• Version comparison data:

◆ ◆ ◆ ◆ ◆

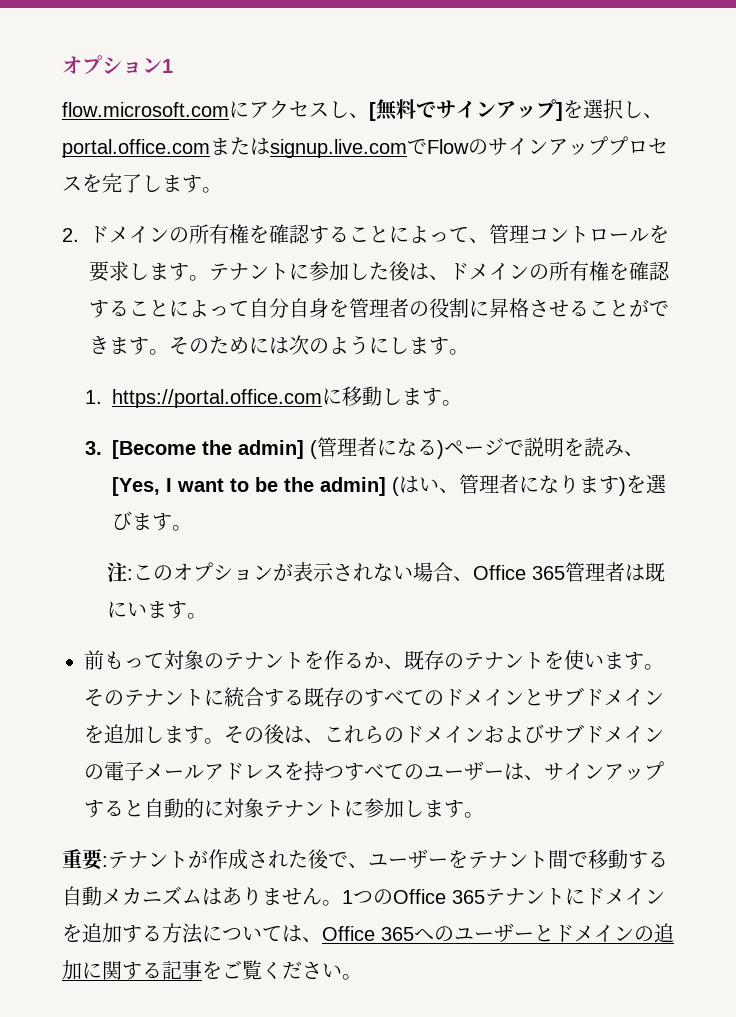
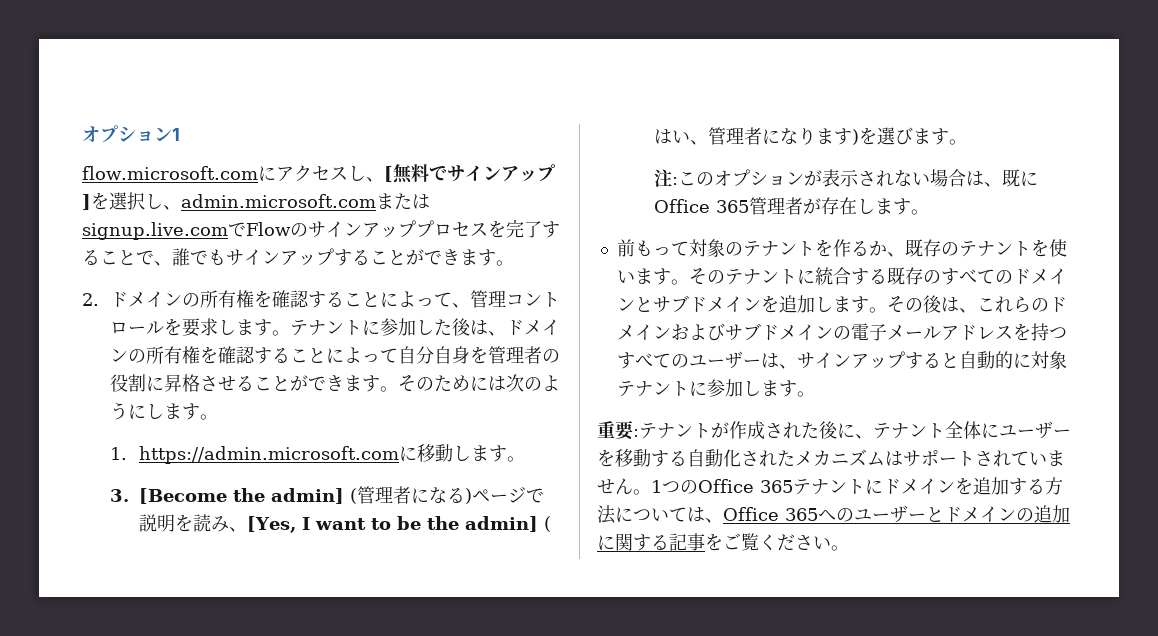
[62,139,210,158] portal.office.com -> [181,194,376,208] admin.microsoft.com
[142,175,162,192] し -> [542,221,560,238] [82,248,460,266] することで、誰でもサインアップすることができ
[111,389,322,408] https://portal.office.com -> [138,446,399,464] https://admin.microsoft.com
[453,576,474,581] 、 -> [965,169,1038,187] は、既に
[625,562,666,582] [107,601,148,618] は既にい -> [802,197,875,215] が存在し
[328,849,588,869] で、ユーザーをテナント間で -> [837,421,1071,439] [597,449,615,467] に、テナント全体にユーザーを
(102, 896) none -> [723,449,795,467] 化された
[222,887,262,906] あり -> [903,450,1047,467] サポートされてい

◆ ◆ ◆ ◆ ◆

• Prompt:
Write out the lines above exactly, but only from the one containing "[453,576,474,581] 、 ->" through the last one.

• Answer below:
[453,576,474,581] 、 -> [965,169,1038,187] は、既に
[625,562,666,582] [107,601,148,618] は既にい -> [802,197,875,215] が存在し
[328,849,588,869] で、ユーザーをテナント間で -> [837,421,1071,439] [597,449,615,467] に、テナント全体にユーザーを
(102, 896) none -> [723,449,795,467] 化された
[222,887,262,906] あり -> [903,450,1047,467] サポートされてい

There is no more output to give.